=== Aim of the task ===
Copy out the records precisely, omitting pictures.

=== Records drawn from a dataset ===
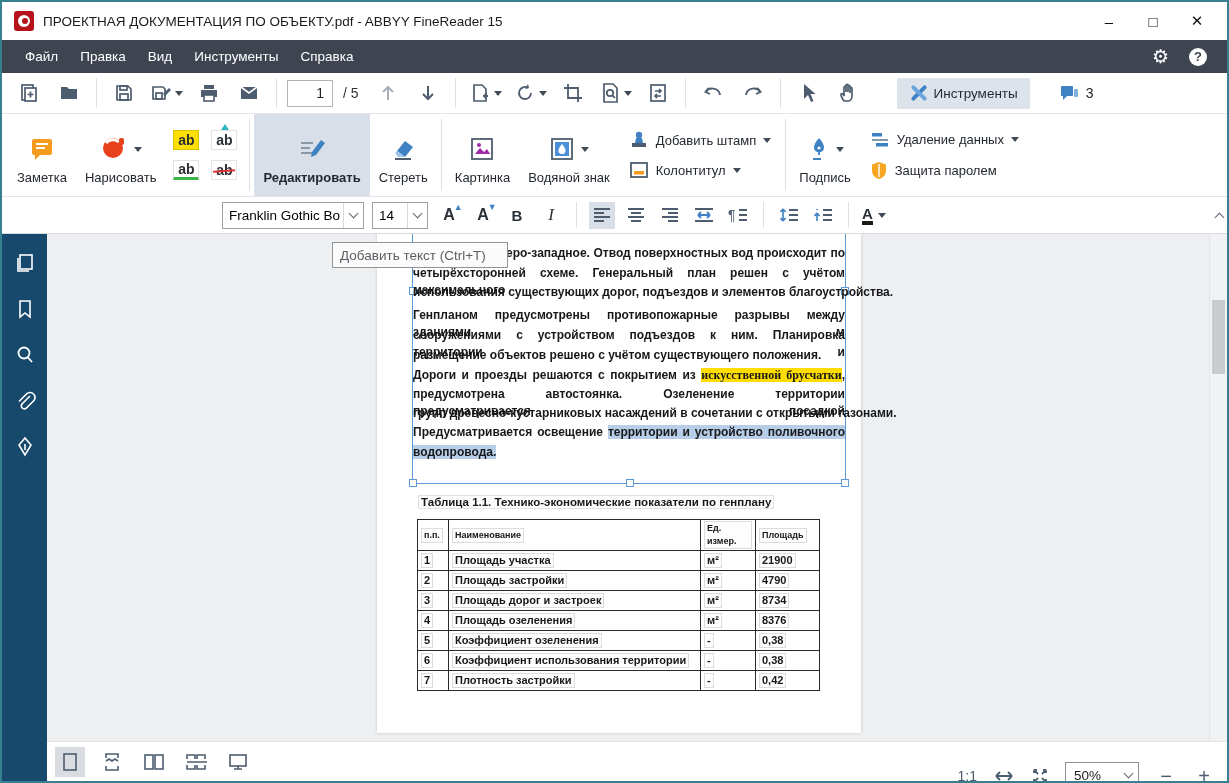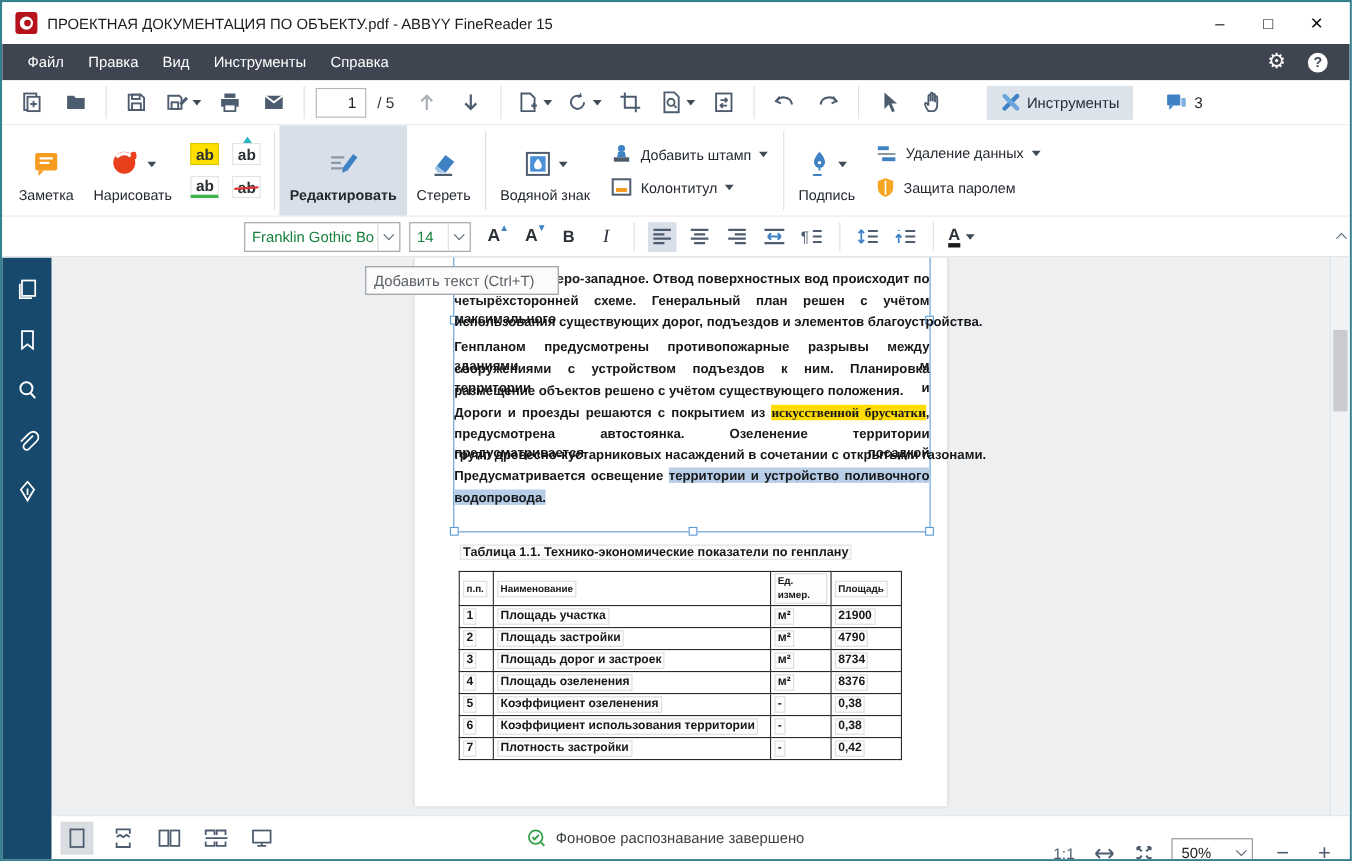--- a/index.html
+++ b/index.html
@@ -310,6 +310,14 @@
       <span class="lbl">Стереть</span>
     </div>
     <div class="sep"></div>
+    <div class="tool">
+      <svg width="28" height="28" viewBox="0 0 28 28">
+          <rect x="4" y="4" width="20" height="20" fill="none" stroke="#4d5c6e" stroke-width="1.8"></rect>
+          <path d="M7 19l5-6 4 4 3-3 3 5z" fill="#a12ba5"></path>
+          <circle cx="11" cy="10" r="2" fill="#a12ba5"></circle>
+        </svg>
+      <span class="lbl">Картинка</span>
+    </div>
     <div class="tool">
       <div class="icon-row">
         <svg width="28" height="28" viewBox="0 0 28 28">

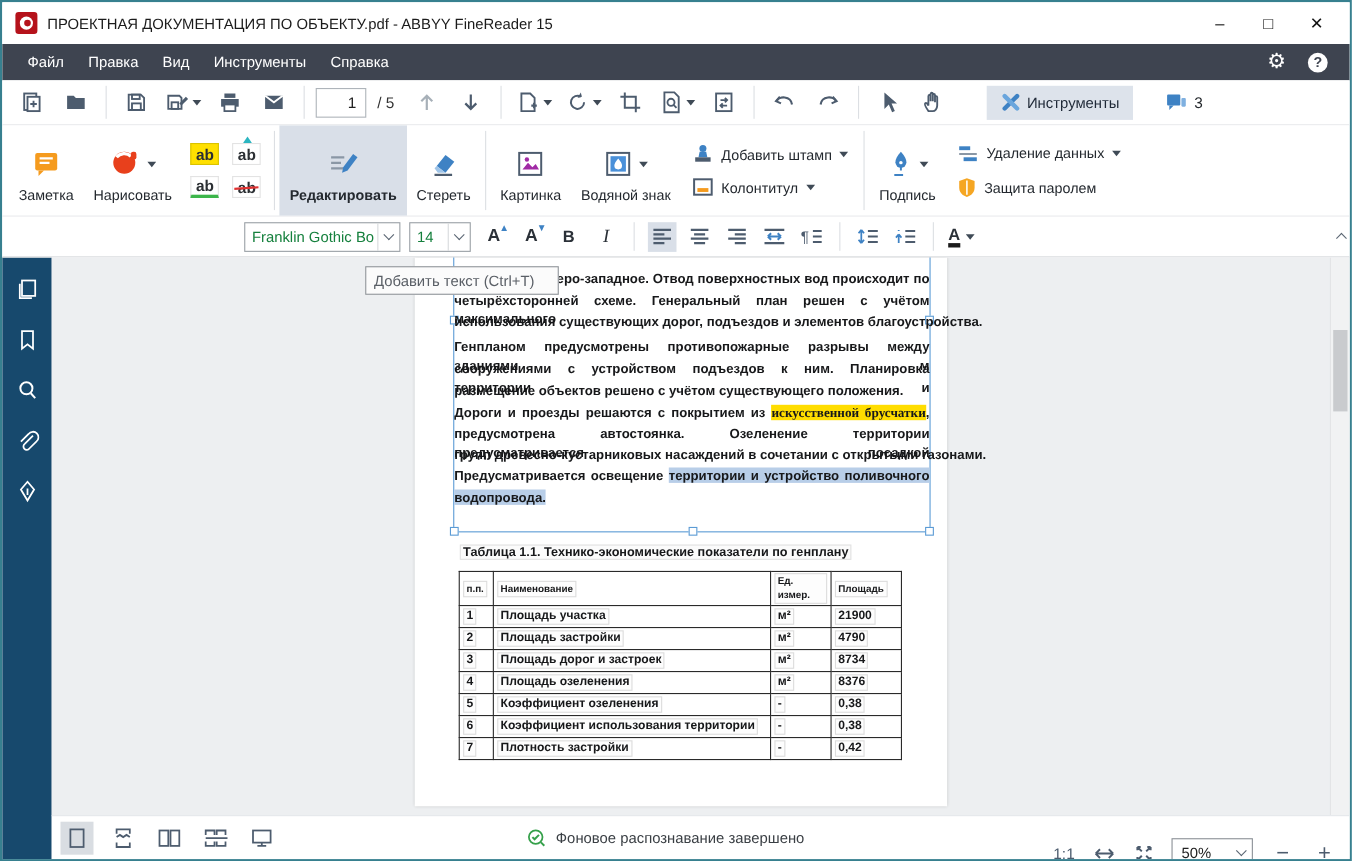--- a/index.html
+++ b/index.html
@@ -63,7 +63,7 @@
   .addtext-btn { height:29px; border:1px solid #b9bdc2; background:#f1f2f3; display:flex; align-items:center; gap:6px; padding:0 10px; font-size:13.5px; color:#222; }
   .ta-ic { font-size:14px; font-weight:bold; color:#2b2f33; }
   .ta-ic b { color:#3e82c4; }
-  .combo { height:27px; border:1px solid #9aa0a6; background:#fff; display:flex; align-items:center; font-size:13.5px; color:#15803d; }
+  .combo { height:27px; border:1px solid #9aa0a6; background:#fff; display:flex; align-items:center; font-size:13.5px; color:#000000; }
   .combo .val { padding:0 6px; white-space:nowrap; overflow:hidden; }
   .combo .dd { width:20px; height:100%; display:flex; align-items:center; justify-content:center; border-left:1px solid #d7dadd; }
   .fbtn { min-width:26px; height:27px; display:flex; align-items:center; justify-content:center; font-size:15px; color:#2b3138; }

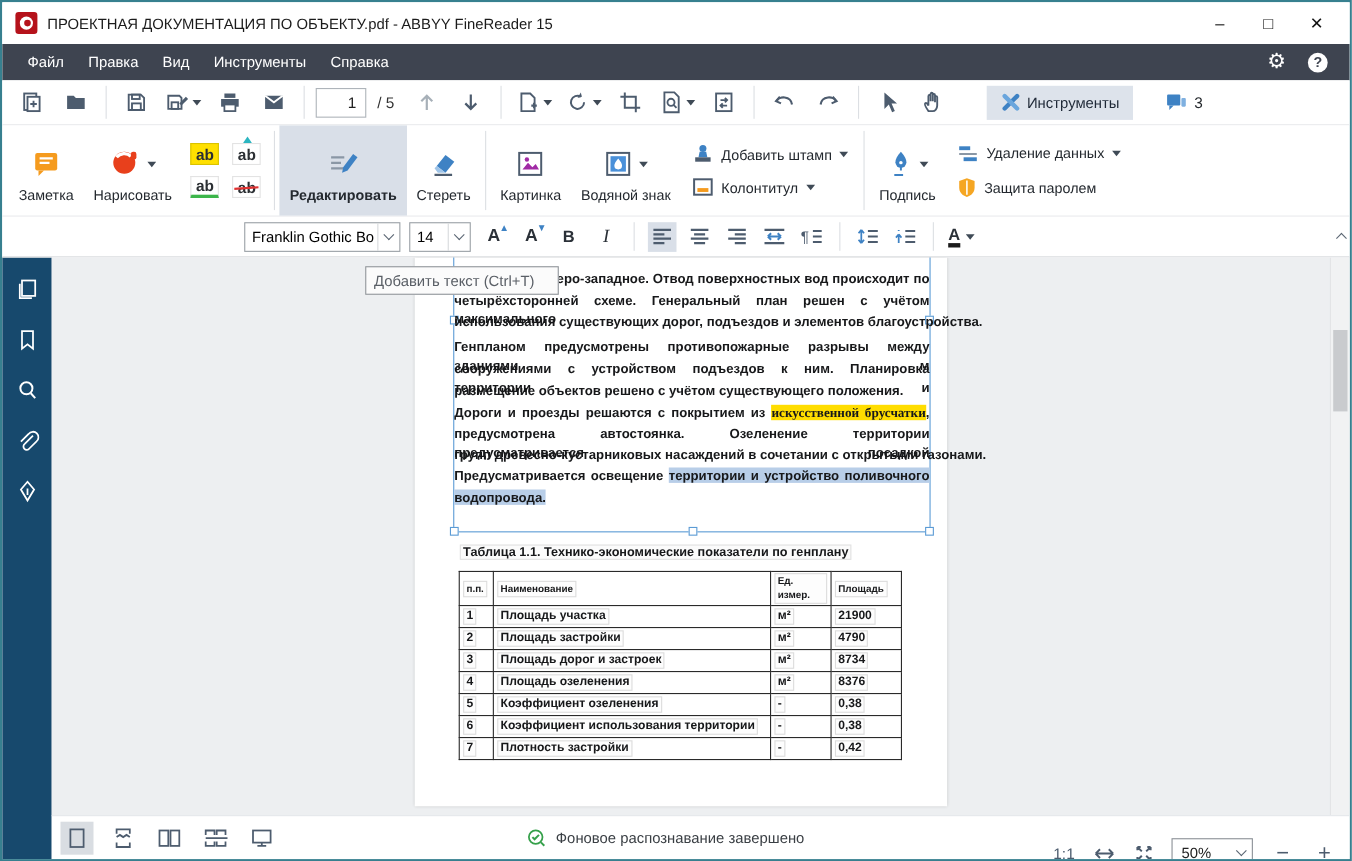--- a/index.html
+++ b/index.html
@@ -593,14 +593,6 @@
               <path d="M10 14v3M6 17h8"></path>
             </svg>
         </div>
-        <div class="status-msg">
-          <svg width="18" height="18" viewBox="0 0 18 18" fill="none">
-              <circle cx="8" cy="8" r="6.2" stroke="#35a04a" stroke-width="1.6"></circle>
-              <path d="M5 8l2 2 4-4" stroke="#35a04a" stroke-width="1.8"></path>
-              <path d="M12.8 12.8l3 3" stroke="#35a04a" stroke-width="1.8"></path>
-            </svg>
-          <span>Фоновое распознавание завершено</span>
-        </div>
         <div class="status-zoom">
           <span class="ratio">1:1</span>
           <svg class="ic" width="22" height="14" viewBox="0 0 22 14" fill="none" stroke="currentColor" stroke-width="1.8">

=== Response to this exercise ===
--- a/index.html
+++ b/index.html
@@ -310,6 +310,14 @@
       <span class="lbl">Стереть</span>
     </div>
     <div class="sep"></div>
+    <div class="tool">
+      <svg width="28" height="28" viewBox="0 0 28 28">
+          <rect x="4" y="4" width="20" height="20" fill="none" stroke="#4d5c6e" stroke-width="1.8"></rect>
+          <path d="M7 19l5-6 4 4 3-3 3 5z" fill="#a12ba5"></path>
+          <circle cx="11" cy="10" r="2" fill="#a12ba5"></circle>
+        </svg>
+      <span class="lbl">Картинка</span>
+    </div>
     <div class="tool">
       <div class="icon-row">
         <svg width="28" height="28" viewBox="0 0 28 28">

--- a/index.html
+++ b/index.html
@@ -63,7 +63,7 @@
   .addtext-btn { height:29px; border:1px solid #b9bdc2; background:#f1f2f3; display:flex; align-items:center; gap:6px; padding:0 10px; font-size:13.5px; color:#222; }
   .ta-ic { font-size:14px; font-weight:bold; color:#2b2f33; }
   .ta-ic b { color:#3e82c4; }
-  .combo { height:27px; border:1px solid #9aa0a6; background:#fff; display:flex; align-items:center; font-size:13.5px; color:#15803d; }
+  .combo { height:27px; border:1px solid #9aa0a6; background:#fff; display:flex; align-items:center; font-size:13.5px; color:#000000; }
   .combo .val { padding:0 6px; white-space:nowrap; overflow:hidden; }
   .combo .dd { width:20px; height:100%; display:flex; align-items:center; justify-content:center; border-left:1px solid #d7dadd; }
   .fbtn { min-width:26px; height:27px; display:flex; align-items:center; justify-content:center; font-size:15px; color:#2b3138; }

--- a/index.html
+++ b/index.html
@@ -593,14 +593,6 @@
               <path d="M10 14v3M6 17h8"></path>
             </svg>
         </div>
-        <div class="status-msg">
-          <svg width="18" height="18" viewBox="0 0 18 18" fill="none">
-              <circle cx="8" cy="8" r="6.2" stroke="#35a04a" stroke-width="1.6"></circle>
-              <path d="M5 8l2 2 4-4" stroke="#35a04a" stroke-width="1.8"></path>
-              <path d="M12.8 12.8l3 3" stroke="#35a04a" stroke-width="1.8"></path>
-            </svg>
-          <span>Фоновое распознавание завершено</span>
-        </div>
         <div class="status-zoom">
           <span class="ratio">1:1</span>
           <svg class="ic" width="22" height="14" viewBox="0 0 22 14" fill="none" stroke="currentColor" stroke-width="1.8">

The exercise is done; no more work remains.